Saturday, March 5, 2011

Inside Knowlege

I had one of those odd experiences with recorded messages about a week ago. I got call from Visa fraud detection department, and as soon as I heard that, I took out my wallet and dumped it on the hassock in front of me. My Visa card was not there. The woman with the cheerful Indian lilt on the other end of the line was detailing some charges made the day before in a place about 20 miles west of where I live, and of course, wanted to know it I or my wife had made them. We hadn't, and she needed to talk to my wife too, then me again as primary card holder, and then I had to listen to a recorded message and agree that I understood that I was getting a new card, that I would destroy my old one (which my wife as doing as I listened). After I agreed to all of this, I closed the phone.
My wife and I talked for a while, and decided that I had likely separated myself from my Visa card the day before at Sam's Club, when I fumbled around exchanging it for my Discover card. Then my phone gave its voice mail chirp, and I had another message from Visa again, and I deleted it without listening, assuming the last call had finished my business.
The next morning just after 8 am, I got another call from Visa, and this recorded voice told me that there had been a request made to issue another card for me, and that the contract I had with Visa required me to affirm that I wanted a new card. I was to choose between 1 or 2, but the question the voiced asked, as far as I could tell, was whether I wanted to maintain this service. I couldn't tell whether pushing one would issue me a new card or not. Ditto for number two. The voice calmly repeated itself, and after a while suggested that I call the 800 number on my card. But of course, the card was in shreds.
I called back the number on the phone and was asked, by another recorded voice, to enter the last 4 digits of my Visa number, the shredded one. I closed the phone in frustration, but then tried again, this time entering random numbers, until I was again hearing the cheerful lilt of an Indian woman, eager to help me.

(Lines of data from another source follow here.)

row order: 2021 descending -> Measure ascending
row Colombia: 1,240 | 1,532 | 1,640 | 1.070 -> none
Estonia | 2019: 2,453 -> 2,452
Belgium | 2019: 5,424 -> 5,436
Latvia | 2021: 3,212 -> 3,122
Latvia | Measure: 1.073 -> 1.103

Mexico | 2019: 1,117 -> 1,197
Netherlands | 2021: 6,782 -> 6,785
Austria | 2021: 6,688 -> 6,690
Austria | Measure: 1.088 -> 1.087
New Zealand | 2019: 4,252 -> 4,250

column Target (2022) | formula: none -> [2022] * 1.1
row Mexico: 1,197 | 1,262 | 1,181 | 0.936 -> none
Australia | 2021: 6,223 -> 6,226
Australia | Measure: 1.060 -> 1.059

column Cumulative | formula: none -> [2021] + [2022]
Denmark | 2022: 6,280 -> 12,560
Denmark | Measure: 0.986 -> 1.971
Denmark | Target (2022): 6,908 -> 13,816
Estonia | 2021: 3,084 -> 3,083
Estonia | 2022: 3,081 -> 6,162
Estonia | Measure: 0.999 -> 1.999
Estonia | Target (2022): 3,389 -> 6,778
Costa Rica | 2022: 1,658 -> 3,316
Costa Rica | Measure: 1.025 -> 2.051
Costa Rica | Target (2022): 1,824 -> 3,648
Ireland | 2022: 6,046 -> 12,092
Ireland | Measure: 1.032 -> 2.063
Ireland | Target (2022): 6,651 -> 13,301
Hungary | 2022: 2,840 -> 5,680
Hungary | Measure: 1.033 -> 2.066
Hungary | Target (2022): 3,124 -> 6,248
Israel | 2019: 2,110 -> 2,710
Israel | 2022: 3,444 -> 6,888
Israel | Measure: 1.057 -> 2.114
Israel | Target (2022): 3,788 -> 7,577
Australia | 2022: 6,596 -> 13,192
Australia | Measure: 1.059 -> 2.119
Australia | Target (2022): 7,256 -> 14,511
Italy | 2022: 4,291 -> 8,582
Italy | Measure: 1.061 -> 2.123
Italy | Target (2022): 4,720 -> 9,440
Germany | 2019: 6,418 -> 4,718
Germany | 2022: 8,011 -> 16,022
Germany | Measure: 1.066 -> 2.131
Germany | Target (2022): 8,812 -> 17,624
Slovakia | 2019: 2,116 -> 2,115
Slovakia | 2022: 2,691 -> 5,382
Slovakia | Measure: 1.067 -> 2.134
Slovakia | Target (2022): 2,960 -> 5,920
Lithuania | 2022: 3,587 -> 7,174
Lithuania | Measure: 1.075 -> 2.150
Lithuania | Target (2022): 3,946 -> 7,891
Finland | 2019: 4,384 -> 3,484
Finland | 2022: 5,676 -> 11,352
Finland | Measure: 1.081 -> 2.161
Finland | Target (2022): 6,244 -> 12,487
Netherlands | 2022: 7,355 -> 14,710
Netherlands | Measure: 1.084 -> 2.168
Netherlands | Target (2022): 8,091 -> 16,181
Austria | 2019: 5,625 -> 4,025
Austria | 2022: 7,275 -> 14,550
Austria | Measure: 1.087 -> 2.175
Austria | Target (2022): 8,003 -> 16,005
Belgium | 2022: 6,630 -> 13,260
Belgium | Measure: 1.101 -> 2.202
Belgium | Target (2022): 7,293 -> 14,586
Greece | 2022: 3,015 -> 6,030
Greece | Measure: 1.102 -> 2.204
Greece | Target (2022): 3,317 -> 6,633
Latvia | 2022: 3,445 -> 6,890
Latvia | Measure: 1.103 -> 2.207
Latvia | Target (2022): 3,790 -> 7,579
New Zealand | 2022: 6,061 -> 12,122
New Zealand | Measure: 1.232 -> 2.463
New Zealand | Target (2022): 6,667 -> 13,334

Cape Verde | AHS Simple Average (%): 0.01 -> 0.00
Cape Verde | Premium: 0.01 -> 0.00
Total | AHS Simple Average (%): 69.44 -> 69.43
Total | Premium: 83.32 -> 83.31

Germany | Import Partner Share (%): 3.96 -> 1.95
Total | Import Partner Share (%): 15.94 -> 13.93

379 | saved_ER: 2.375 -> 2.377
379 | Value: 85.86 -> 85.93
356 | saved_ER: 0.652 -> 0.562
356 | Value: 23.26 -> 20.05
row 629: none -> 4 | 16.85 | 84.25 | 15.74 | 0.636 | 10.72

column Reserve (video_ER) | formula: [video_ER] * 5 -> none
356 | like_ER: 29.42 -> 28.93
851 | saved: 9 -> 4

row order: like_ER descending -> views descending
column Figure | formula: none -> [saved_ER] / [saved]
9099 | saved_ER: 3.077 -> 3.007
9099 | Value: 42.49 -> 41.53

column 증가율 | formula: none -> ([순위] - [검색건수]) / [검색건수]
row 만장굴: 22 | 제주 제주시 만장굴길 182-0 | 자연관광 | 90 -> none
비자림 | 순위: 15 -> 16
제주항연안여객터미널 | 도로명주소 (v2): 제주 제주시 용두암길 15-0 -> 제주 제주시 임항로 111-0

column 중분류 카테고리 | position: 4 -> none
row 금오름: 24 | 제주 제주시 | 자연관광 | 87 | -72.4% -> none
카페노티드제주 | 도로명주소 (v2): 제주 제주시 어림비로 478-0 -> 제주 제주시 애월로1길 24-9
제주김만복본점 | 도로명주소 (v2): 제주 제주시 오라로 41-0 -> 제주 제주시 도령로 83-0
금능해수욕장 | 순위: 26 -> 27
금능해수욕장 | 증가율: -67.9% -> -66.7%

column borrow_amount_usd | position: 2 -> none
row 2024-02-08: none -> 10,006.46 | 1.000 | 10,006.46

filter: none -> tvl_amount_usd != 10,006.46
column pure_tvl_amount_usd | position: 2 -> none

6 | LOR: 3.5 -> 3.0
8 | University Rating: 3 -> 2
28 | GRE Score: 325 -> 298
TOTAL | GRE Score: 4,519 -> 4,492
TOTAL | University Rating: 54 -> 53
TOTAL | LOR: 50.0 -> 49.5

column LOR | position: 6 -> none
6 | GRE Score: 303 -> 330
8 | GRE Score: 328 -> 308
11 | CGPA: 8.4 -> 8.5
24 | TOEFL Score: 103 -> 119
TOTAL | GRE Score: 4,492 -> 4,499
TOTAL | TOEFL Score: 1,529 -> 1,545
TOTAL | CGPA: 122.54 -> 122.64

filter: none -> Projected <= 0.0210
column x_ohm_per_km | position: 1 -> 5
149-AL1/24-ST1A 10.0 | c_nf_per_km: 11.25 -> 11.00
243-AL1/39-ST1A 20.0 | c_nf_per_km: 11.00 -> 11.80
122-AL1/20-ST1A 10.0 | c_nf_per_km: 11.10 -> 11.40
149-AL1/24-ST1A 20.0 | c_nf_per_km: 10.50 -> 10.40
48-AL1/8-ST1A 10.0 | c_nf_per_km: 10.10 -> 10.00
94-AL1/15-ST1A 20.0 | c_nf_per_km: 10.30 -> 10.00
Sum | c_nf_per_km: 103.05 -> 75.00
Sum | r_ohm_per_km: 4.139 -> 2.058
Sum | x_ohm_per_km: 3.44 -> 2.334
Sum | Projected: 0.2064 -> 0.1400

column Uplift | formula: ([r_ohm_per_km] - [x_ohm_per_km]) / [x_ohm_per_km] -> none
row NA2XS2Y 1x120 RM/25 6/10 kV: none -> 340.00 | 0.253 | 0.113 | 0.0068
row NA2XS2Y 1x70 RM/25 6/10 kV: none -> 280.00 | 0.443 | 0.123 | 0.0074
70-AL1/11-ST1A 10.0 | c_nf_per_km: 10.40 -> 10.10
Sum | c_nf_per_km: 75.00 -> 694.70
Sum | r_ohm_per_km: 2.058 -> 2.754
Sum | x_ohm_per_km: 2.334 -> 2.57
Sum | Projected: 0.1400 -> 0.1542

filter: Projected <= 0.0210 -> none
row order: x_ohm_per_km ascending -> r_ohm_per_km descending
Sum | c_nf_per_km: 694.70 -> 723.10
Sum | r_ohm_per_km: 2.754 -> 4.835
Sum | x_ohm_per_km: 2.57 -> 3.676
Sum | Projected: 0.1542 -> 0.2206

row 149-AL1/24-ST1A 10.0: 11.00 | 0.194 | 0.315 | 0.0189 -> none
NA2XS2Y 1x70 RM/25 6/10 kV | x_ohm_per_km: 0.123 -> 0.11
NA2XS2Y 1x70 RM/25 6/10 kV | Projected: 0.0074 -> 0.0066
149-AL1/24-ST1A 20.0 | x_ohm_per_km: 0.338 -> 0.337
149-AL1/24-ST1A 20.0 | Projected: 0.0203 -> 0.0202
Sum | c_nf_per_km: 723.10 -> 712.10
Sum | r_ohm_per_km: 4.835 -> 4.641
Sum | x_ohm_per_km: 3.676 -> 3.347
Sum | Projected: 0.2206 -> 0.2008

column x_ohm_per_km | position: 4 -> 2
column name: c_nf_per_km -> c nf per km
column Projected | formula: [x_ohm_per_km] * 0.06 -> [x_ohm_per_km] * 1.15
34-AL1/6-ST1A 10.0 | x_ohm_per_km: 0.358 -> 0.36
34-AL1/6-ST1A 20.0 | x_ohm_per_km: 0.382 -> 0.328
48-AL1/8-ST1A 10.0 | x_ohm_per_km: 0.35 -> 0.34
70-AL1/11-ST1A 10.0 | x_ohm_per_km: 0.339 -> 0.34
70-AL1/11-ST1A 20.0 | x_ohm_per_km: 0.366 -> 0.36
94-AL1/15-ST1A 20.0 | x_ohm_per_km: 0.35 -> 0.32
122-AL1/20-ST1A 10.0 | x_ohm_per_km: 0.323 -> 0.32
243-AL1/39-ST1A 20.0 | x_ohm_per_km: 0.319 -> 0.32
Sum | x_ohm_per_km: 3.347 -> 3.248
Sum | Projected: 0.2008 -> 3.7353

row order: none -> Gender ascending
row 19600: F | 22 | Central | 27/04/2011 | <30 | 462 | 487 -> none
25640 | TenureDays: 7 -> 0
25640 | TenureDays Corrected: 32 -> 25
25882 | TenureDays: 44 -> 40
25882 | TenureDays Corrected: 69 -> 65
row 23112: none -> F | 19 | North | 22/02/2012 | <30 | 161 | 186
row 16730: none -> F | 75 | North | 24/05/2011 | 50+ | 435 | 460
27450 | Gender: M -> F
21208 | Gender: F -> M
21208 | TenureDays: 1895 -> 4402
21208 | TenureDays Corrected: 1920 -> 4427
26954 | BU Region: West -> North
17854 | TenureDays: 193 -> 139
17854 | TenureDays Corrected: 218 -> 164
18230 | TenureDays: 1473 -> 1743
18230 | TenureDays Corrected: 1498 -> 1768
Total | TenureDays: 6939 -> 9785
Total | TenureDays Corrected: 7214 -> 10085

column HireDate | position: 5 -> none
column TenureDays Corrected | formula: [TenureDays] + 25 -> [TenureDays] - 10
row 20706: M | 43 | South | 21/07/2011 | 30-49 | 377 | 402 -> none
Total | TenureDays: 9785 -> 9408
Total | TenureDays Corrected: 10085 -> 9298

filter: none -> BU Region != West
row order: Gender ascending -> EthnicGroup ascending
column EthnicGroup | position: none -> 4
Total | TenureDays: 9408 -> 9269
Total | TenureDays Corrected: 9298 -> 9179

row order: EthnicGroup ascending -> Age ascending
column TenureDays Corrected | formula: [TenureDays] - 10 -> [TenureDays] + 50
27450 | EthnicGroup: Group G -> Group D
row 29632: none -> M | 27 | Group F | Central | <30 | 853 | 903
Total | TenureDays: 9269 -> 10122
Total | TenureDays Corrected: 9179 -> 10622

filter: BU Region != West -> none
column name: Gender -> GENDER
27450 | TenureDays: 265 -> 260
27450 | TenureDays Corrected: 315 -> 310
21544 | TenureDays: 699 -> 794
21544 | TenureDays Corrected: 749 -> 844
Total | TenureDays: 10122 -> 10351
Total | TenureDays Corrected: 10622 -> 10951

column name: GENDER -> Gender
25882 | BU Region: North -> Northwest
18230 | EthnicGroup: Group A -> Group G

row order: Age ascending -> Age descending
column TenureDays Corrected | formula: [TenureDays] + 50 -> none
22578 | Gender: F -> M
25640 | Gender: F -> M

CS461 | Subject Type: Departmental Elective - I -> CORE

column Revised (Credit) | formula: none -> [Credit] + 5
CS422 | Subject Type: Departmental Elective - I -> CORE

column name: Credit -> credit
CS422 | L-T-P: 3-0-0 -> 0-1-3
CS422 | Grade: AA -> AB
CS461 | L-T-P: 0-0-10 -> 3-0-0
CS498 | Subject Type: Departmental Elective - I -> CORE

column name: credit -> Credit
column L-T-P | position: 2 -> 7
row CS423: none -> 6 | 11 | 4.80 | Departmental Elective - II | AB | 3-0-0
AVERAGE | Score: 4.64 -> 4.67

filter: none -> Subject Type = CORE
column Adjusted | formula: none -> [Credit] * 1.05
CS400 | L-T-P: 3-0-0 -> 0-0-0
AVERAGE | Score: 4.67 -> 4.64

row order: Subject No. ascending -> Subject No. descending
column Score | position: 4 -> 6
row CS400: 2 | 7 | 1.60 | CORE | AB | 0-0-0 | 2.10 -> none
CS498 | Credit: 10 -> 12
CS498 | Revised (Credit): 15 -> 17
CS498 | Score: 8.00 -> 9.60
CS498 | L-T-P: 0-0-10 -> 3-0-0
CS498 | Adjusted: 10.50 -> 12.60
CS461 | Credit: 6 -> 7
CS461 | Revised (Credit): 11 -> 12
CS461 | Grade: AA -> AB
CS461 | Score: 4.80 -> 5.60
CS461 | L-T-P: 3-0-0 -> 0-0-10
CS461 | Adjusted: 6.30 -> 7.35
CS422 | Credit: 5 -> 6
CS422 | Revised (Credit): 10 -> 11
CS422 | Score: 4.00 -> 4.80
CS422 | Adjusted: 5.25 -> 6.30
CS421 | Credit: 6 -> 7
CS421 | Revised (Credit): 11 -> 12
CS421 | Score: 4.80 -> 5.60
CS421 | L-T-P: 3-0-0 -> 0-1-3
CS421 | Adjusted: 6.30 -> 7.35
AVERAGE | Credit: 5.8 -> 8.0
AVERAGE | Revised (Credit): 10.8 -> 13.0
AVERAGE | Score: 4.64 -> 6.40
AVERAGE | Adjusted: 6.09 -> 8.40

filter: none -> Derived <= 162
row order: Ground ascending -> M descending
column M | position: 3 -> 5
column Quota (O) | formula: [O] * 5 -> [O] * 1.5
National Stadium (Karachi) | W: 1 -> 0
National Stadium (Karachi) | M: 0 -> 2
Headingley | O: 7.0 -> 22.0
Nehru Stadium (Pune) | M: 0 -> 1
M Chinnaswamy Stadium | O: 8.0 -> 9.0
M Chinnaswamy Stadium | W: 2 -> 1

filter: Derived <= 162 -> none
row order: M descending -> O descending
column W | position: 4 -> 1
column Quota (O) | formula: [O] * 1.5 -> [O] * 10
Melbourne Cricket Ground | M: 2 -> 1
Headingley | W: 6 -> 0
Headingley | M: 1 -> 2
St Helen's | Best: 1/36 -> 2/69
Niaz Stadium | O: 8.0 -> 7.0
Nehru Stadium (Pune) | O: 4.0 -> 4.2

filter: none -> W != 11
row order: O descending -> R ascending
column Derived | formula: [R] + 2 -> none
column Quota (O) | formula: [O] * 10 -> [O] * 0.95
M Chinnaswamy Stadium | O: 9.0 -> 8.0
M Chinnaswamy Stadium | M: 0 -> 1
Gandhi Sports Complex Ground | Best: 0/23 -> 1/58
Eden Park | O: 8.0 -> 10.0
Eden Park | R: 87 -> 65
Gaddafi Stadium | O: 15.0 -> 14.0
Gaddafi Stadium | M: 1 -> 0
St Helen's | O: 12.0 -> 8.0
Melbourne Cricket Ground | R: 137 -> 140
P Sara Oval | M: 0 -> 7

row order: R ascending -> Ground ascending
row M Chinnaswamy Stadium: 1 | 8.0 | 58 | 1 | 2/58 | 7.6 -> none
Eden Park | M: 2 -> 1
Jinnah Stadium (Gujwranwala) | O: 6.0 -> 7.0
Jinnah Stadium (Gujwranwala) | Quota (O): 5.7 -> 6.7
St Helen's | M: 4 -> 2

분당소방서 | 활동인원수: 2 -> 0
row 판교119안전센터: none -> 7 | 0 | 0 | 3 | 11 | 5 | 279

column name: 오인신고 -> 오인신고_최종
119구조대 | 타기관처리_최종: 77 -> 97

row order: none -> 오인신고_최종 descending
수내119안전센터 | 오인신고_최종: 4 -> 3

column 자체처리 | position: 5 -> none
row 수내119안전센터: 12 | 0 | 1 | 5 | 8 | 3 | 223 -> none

Every thing now is apparently fine. We got new cards, a statement came and there are no fraudulent charges on it. But I could not get clarification of why the call I got about whether I wanted to get new cards was so indirect.
This same sort of thing has happened to me before--the institution I am dealing with assumes I have some sort of inside knowledge. Years ago registering for a conference for work, the non recorded voice on the other end asked me what hotel I was booking, and I said the name. And she asked the same question again, and this went on for 30 seconds. She wanted the name of the city the hotel was in, it turned out, and she had no answer when I asked her why then didn't she just ask for the name of the city. At work one time, responding to a memo about getting a work study student, I got a call from a clerk asking me whether I was requesting a federal or state worker. When I said "How do I know. That's not my job" she got upset. Much later when I decided to have my hair cut radically short, the young lady asked me what number of clipper insert did I want. I asked, how would I know what any number meant, if 1 was the shortest or the longest, and she'd never been asked that before.
So, is this problem universal? Have others had similar experiences,or am I alone?

1 comment:

  1. Companies presume that you care as much as they caee about their product. Like, since all they do is ketchup, you think and obsessively think: Heinz? Hunts? What will my guests think if I serve this?

    TheTRUTH thing is, people will either have a preference or not care.